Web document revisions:

>>>>>

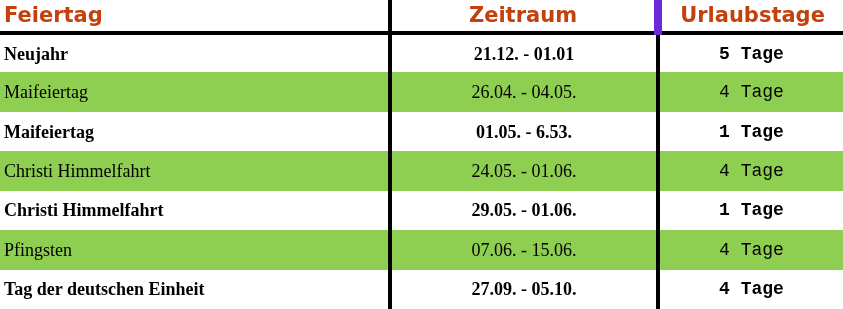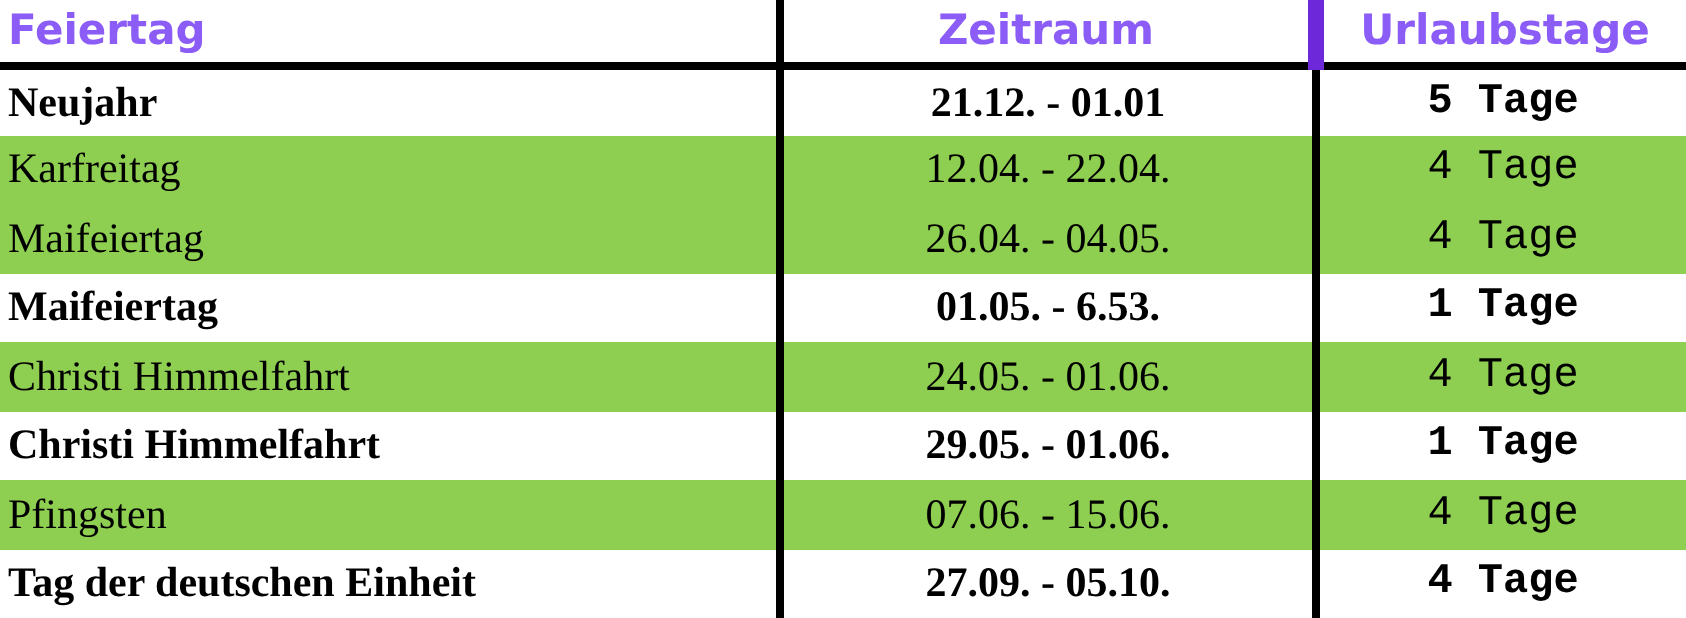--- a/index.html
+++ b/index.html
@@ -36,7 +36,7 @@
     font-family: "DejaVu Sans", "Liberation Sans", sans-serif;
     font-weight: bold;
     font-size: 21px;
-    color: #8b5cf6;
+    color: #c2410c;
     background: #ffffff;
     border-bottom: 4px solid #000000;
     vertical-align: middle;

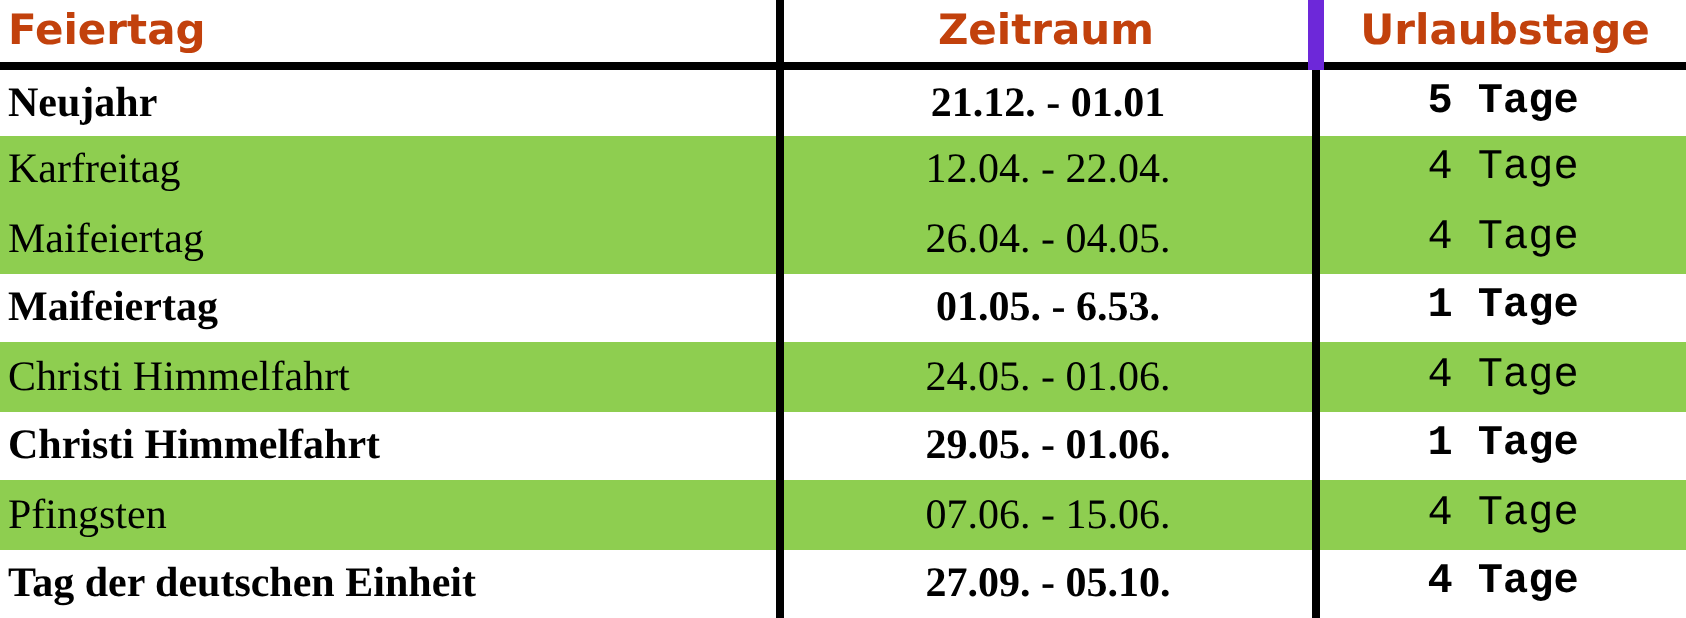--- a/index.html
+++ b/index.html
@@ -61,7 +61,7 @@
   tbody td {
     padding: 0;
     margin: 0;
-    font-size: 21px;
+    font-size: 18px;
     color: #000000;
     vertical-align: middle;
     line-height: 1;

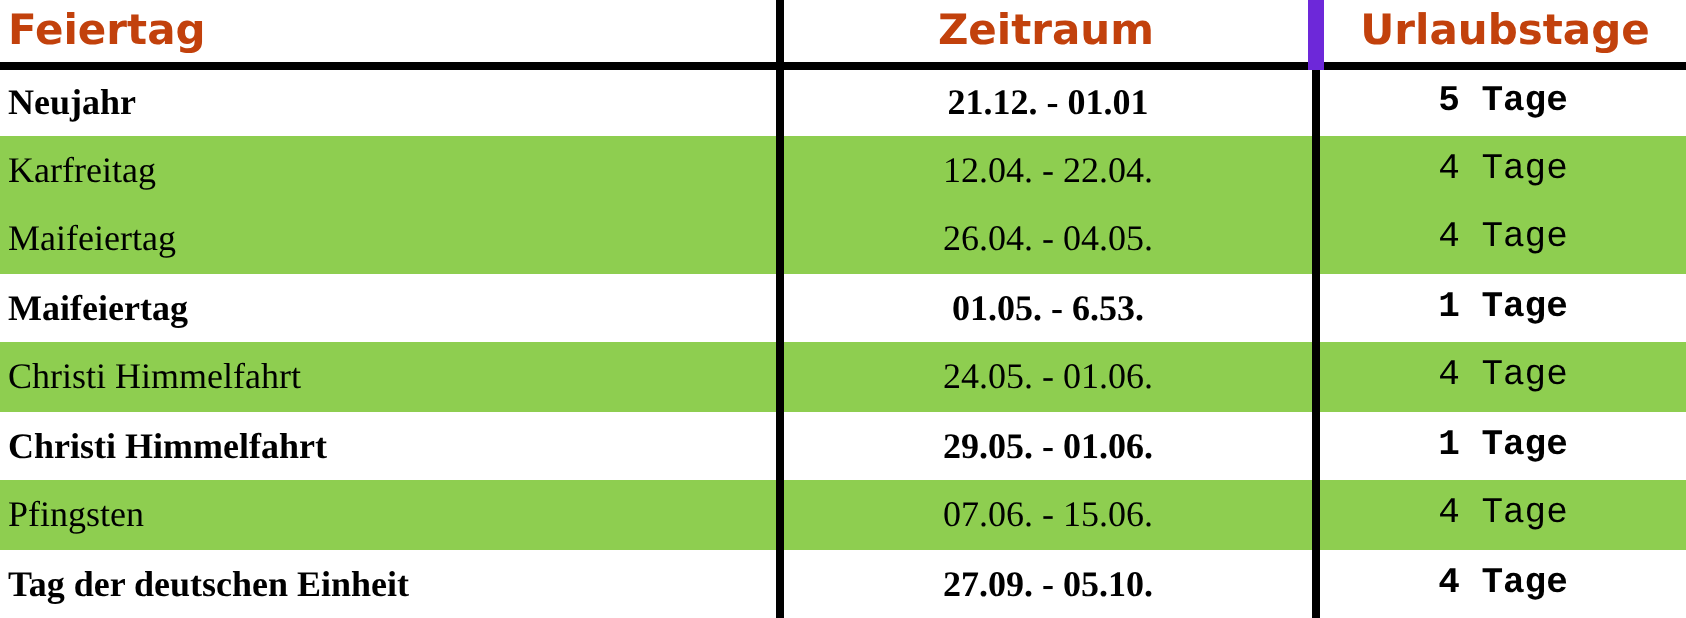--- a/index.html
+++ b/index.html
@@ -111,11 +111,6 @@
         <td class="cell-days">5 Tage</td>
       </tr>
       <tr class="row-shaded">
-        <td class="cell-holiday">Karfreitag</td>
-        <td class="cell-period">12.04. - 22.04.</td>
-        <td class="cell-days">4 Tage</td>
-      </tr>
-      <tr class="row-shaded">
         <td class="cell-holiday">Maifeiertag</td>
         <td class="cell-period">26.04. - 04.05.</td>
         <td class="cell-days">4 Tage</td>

<<<<<

■ Aim of the exercise ■
Word for word, print every record, and leave out any picture.

■ Reply to the exercise ■
--- a/index.html
+++ b/index.html
@@ -36,7 +36,7 @@
     font-family: "DejaVu Sans", "Liberation Sans", sans-serif;
     font-weight: bold;
     font-size: 21px;
-    color: #8b5cf6;
+    color: #c2410c;
     background: #ffffff;
     border-bottom: 4px solid #000000;
     vertical-align: middle;

--- a/index.html
+++ b/index.html
@@ -61,7 +61,7 @@
   tbody td {
     padding: 0;
     margin: 0;
-    font-size: 21px;
+    font-size: 18px;
     color: #000000;
     vertical-align: middle;
     line-height: 1;

--- a/index.html
+++ b/index.html
@@ -111,11 +111,6 @@
         <td class="cell-days">5 Tage</td>
       </tr>
       <tr class="row-shaded">
-        <td class="cell-holiday">Karfreitag</td>
-        <td class="cell-period">12.04. - 22.04.</td>
-        <td class="cell-days">4 Tage</td>
-      </tr>
-      <tr class="row-shaded">
         <td class="cell-holiday">Maifeiertag</td>
         <td class="cell-period">26.04. - 04.05.</td>
         <td class="cell-days">4 Tage</td>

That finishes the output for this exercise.